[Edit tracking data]
▽

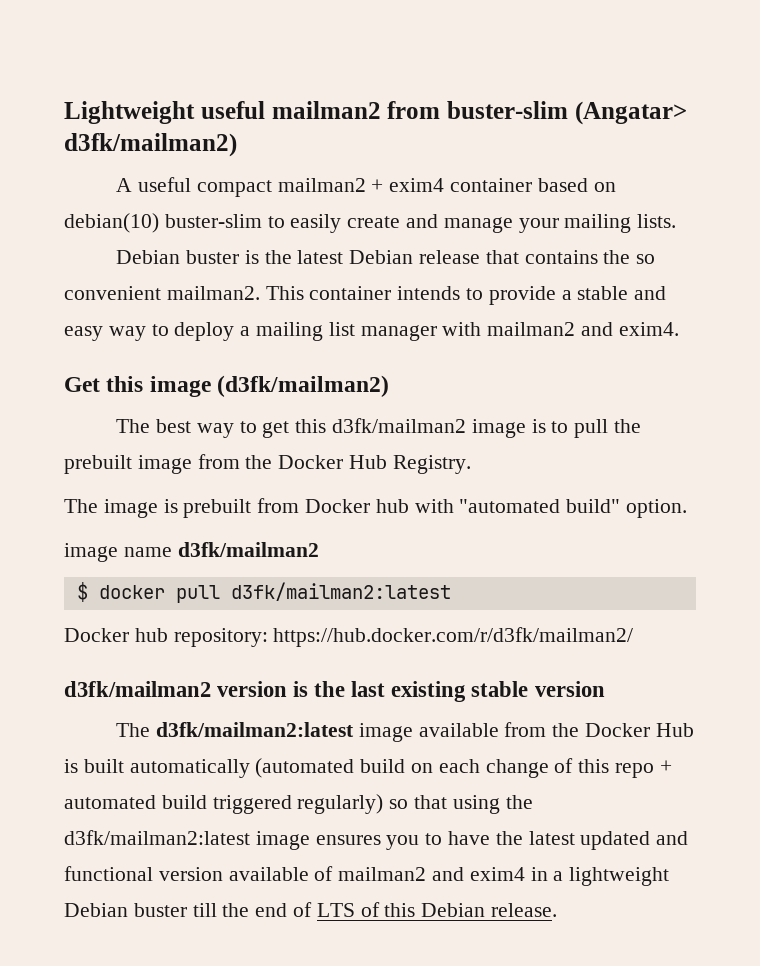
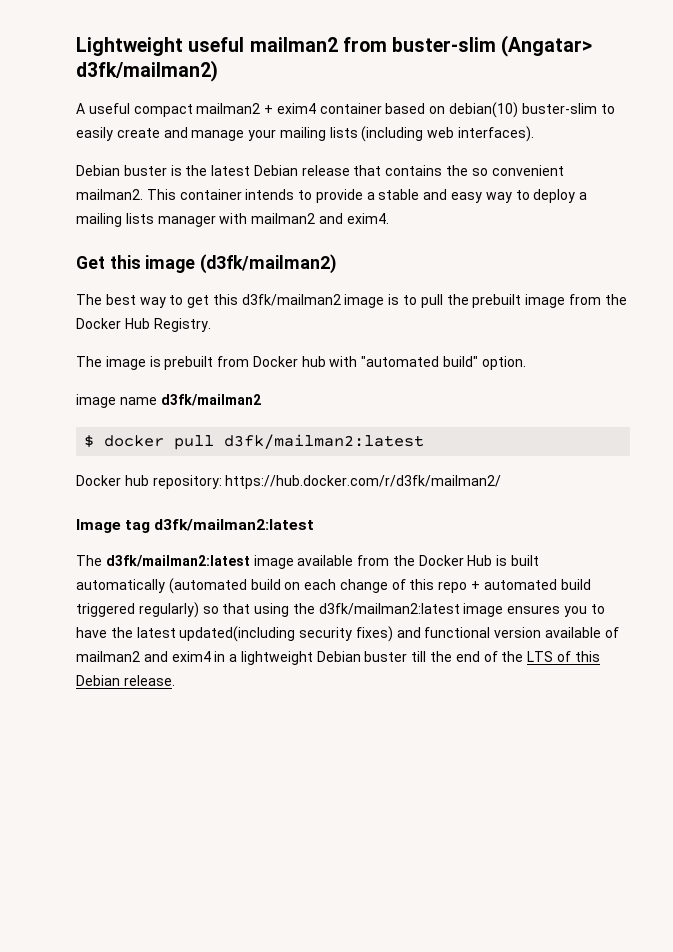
[637,214,677,228] lists. -> [329,126,535,142] lists (including web interfaces).
[328,322,355,336] list -> [125,213,154,224] lists
[64,681,605,702] d3fk/mailman2 version is the last existing stable version -> [76,519,315,533] Image tag d3fk/mailman2:latest
[580,831,651,850] updated -> [179,626,393,642] updated(including security fixes)
(313, 909) none -> [501,651,524,662] the

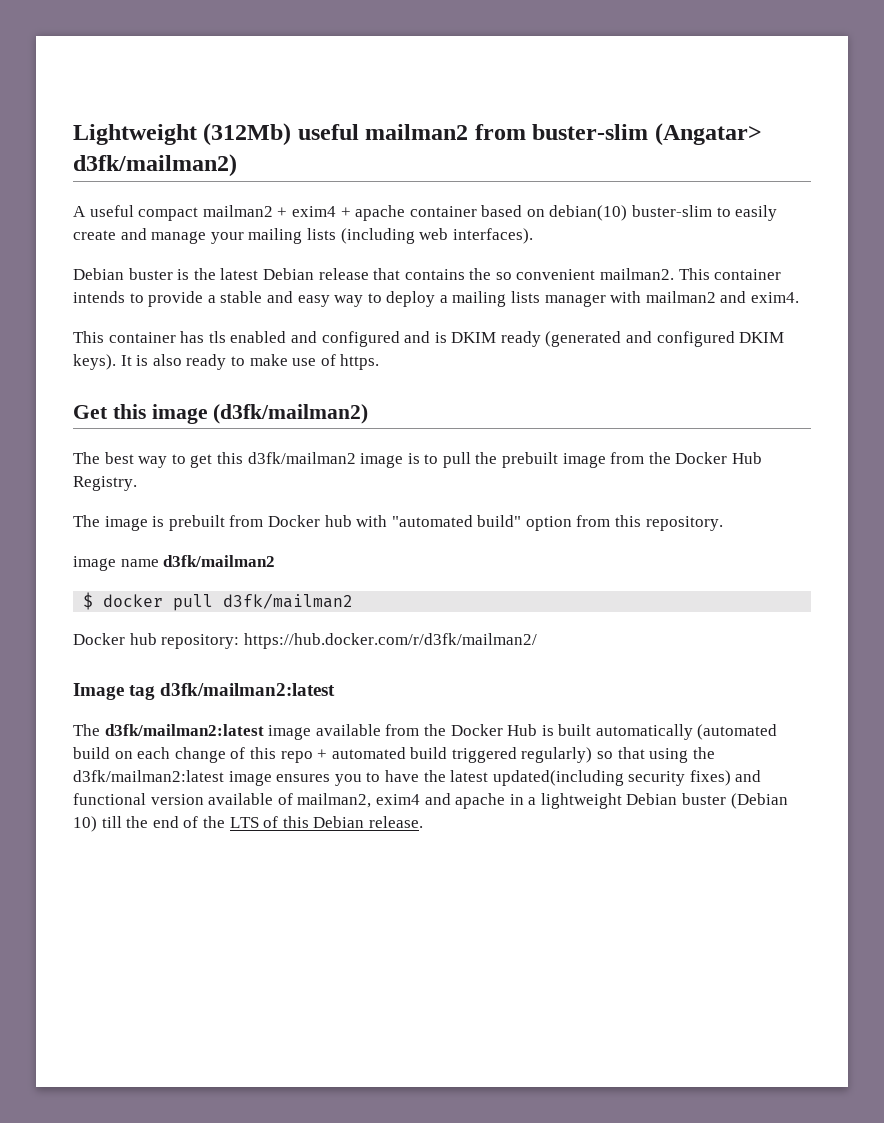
(183, 46) none -> [203,123,292,146] (312Mb)
(316, 108) none -> [340,205,406,221] + apache
(389, 218) none -> [73,331,785,347] [73,354,380,370] // This container has tls enabled and configured and is DKIM ready (generated and configured DKIM keys). It is also ready to make use of https.
[481,356,526,370] option. -> [525,515,723,531] option from this repository.
[224,434,425,449] d3fk/mailman2:latest -> [223,593,354,609] d3fk/mailman2
[76,651,211,662] mailman2 and exim4 -> [297,793,506,809] mailman2, exim4 and apache
(408, 656) none -> [730,793,788,809] [73,816,97,832] (Debian 10)

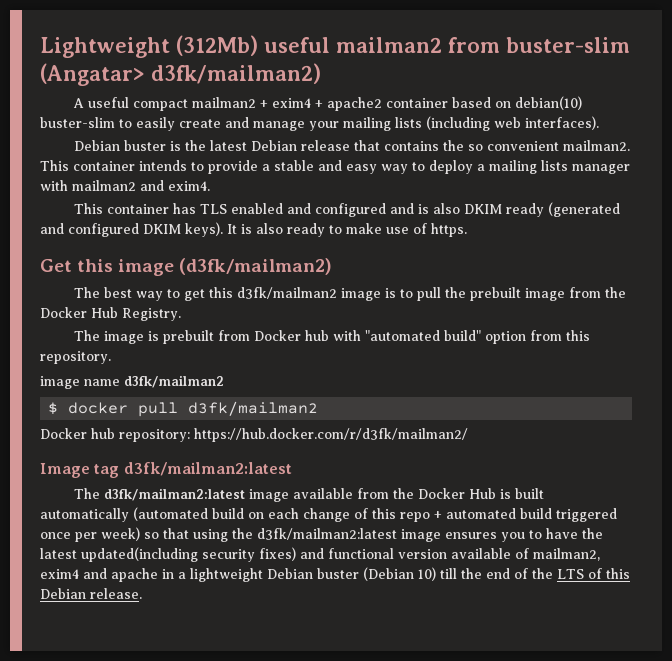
[355,205,406,221] apache -> [326,97,382,111] apache2
[208,331,226,343] tls -> [199,204,227,214] TLS
(447, 337) none -> [432,203,460,214] also
[521,747,593,763] regularly) -> [40,527,140,542] once per week)

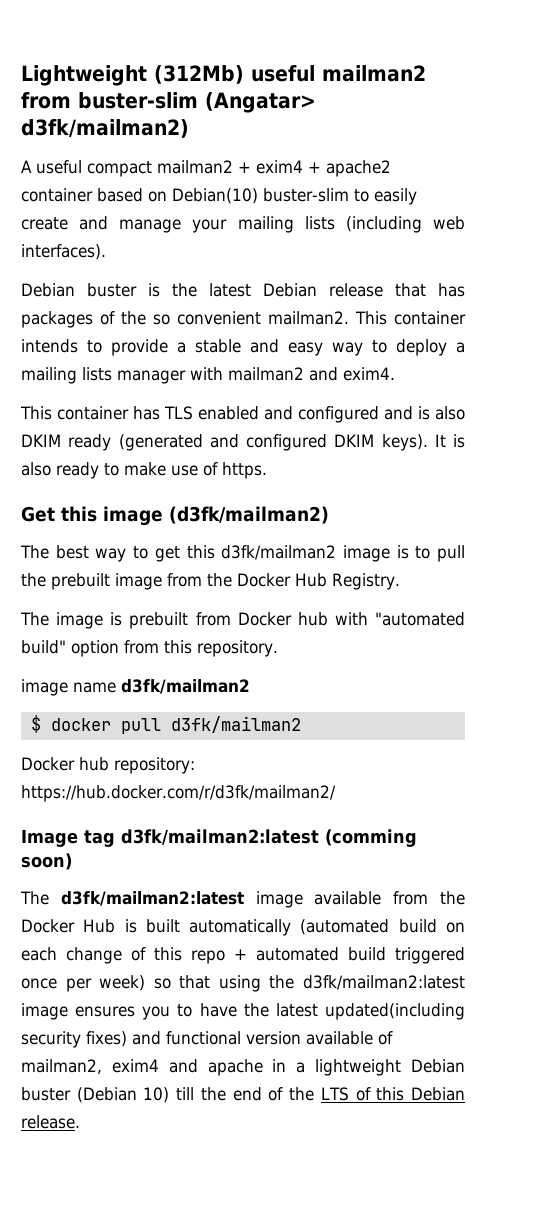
[514,96,582,110] debian(10) -> [172,188,258,204] Debian(10)
[383,141,439,151] contains -> [438,283,465,297] [21,311,115,328] has packages of
(292, 469) none -> [325,829,417,847] [21,853,72,870] (comming soon)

△

• [How to complete this task]: Please give again only the lines from the one containing "[521,747,593,763] regularly) ->" through the last line of the entries above, exactly as they stand and without pictures.

• [Finished task]:
[521,747,593,763] regularly) -> [40,527,140,542] once per week)

[514,96,582,110] debian(10) -> [172,188,258,204] Debian(10)
[383,141,439,151] contains -> [438,283,465,297] [21,311,115,328] has packages of
(292, 469) none -> [325,829,417,847] [21,853,72,870] (comming soon)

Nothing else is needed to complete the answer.